__Your assignment__: Exclude the pictures; give every entry again exactly as written.

[Revision tracking records]

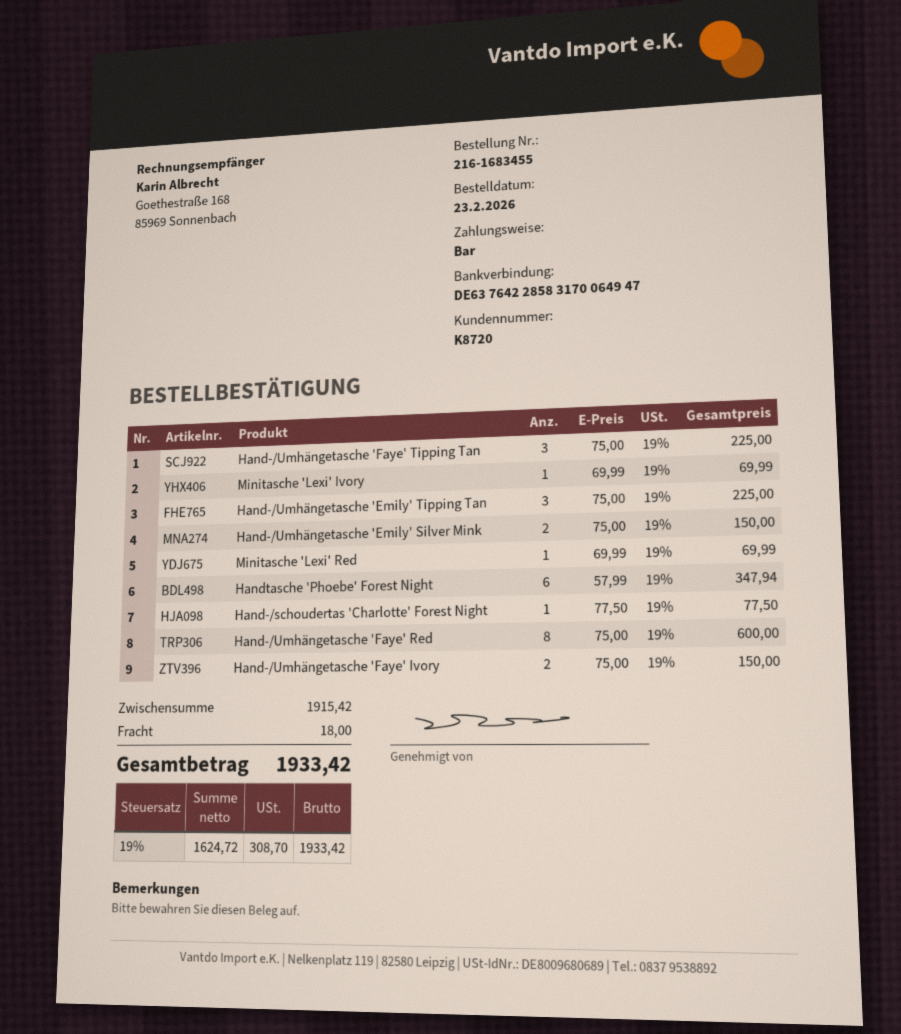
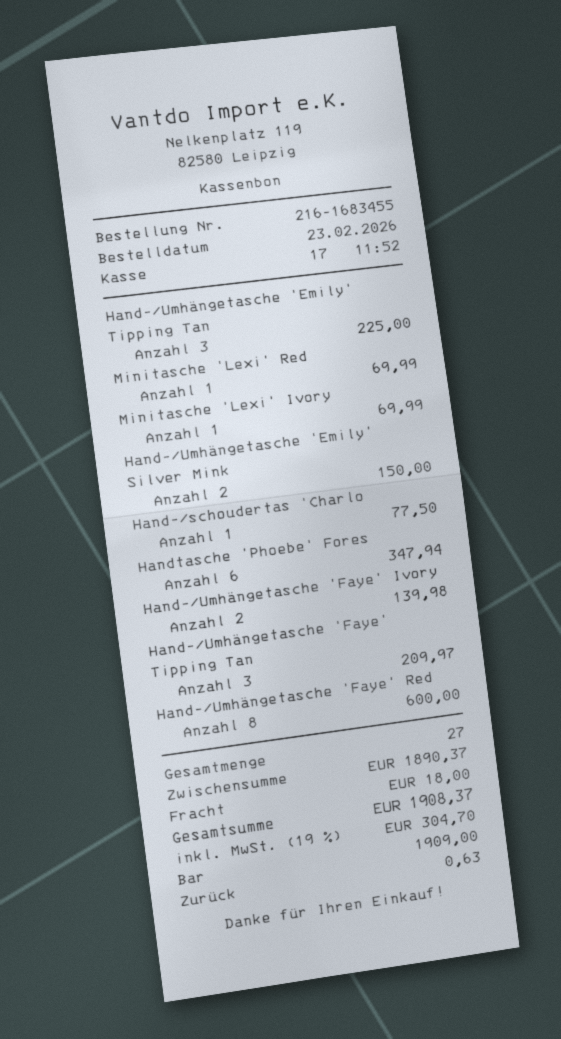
Hand-/Umhängetasche 'Faye' Tipping Tan: 3 for 225.00 -> 3 for 209.97
Hand-/Umhängetasche 'Faye' Ivory: 2 for 150.00 -> 2 for 139.98
subtotal: 1915.42 -> 1890.37
tax: 19% = 308.70 -> 19% = 304.70
total: 1933.42 -> 1908.37

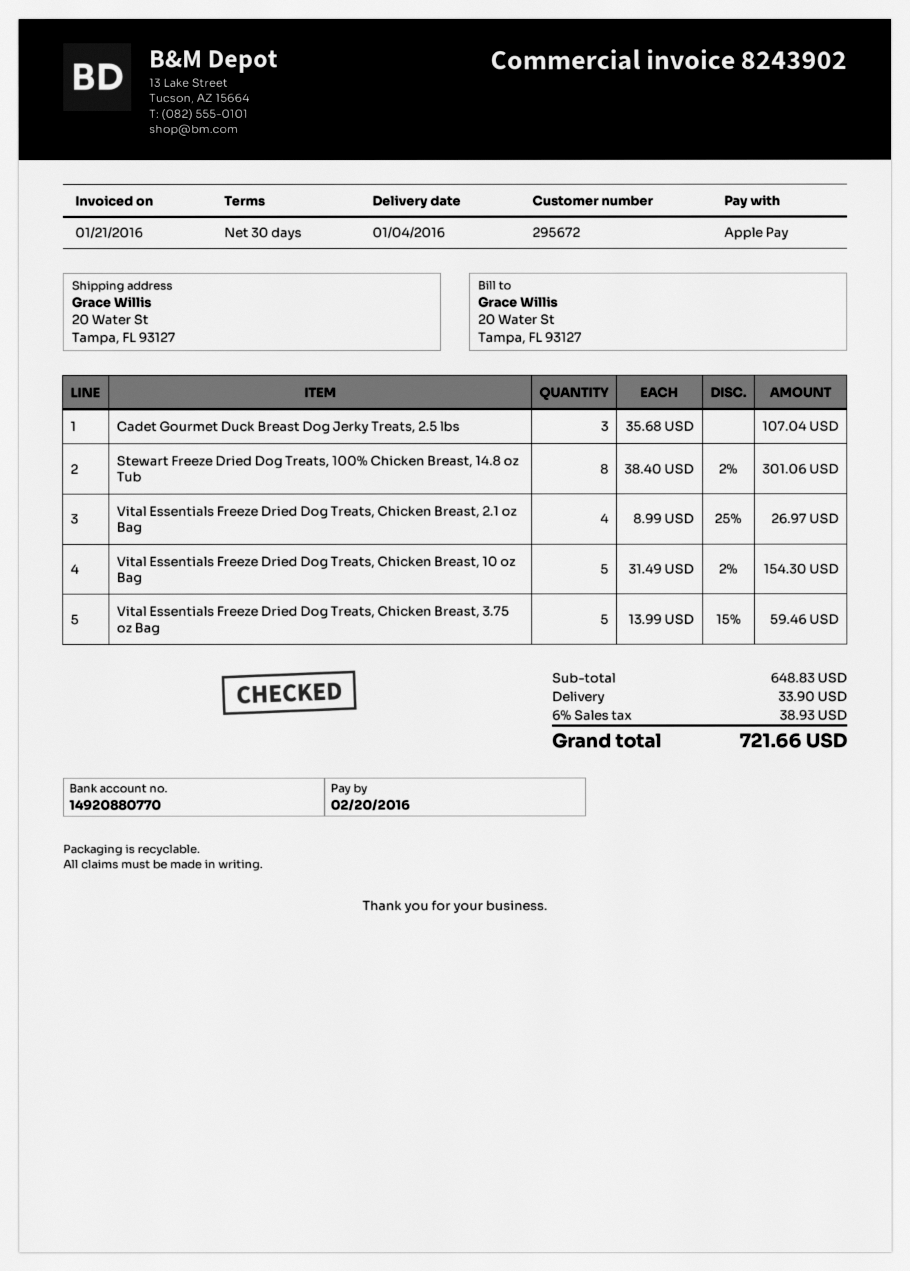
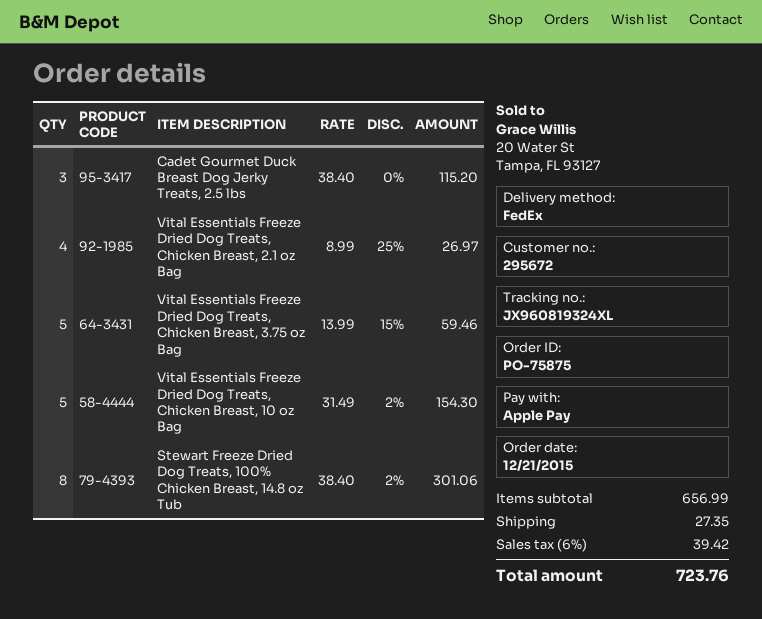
Cadet Gourmet Duck Breast Dog Jerky Treats, 2.5 lbs: 3 x 35.68 = 107.04 -> 3 x 38.40 = 115.20
subtotal: 648.83 -> 656.99
shipping: 33.90 -> 27.35
tax: 6% = 38.93 -> 6% = 39.42
total: 721.66 -> 723.76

__Result of the exercise__:
Hand-/Umhängetasche 'Faye' Tipping Tan: 3 for 225.00 -> 3 for 209.97
Hand-/Umhängetasche 'Faye' Ivory: 2 for 150.00 -> 2 for 139.98
subtotal: 1915.42 -> 1890.37
tax: 19% = 308.70 -> 19% = 304.70
total: 1933.42 -> 1908.37

Cadet Gourmet Duck Breast Dog Jerky Treats, 2.5 lbs: 3 x 35.68 = 107.04 -> 3 x 38.40 = 115.20
subtotal: 648.83 -> 656.99
shipping: 33.90 -> 27.35
tax: 6% = 38.93 -> 6% = 39.42
total: 721.66 -> 723.76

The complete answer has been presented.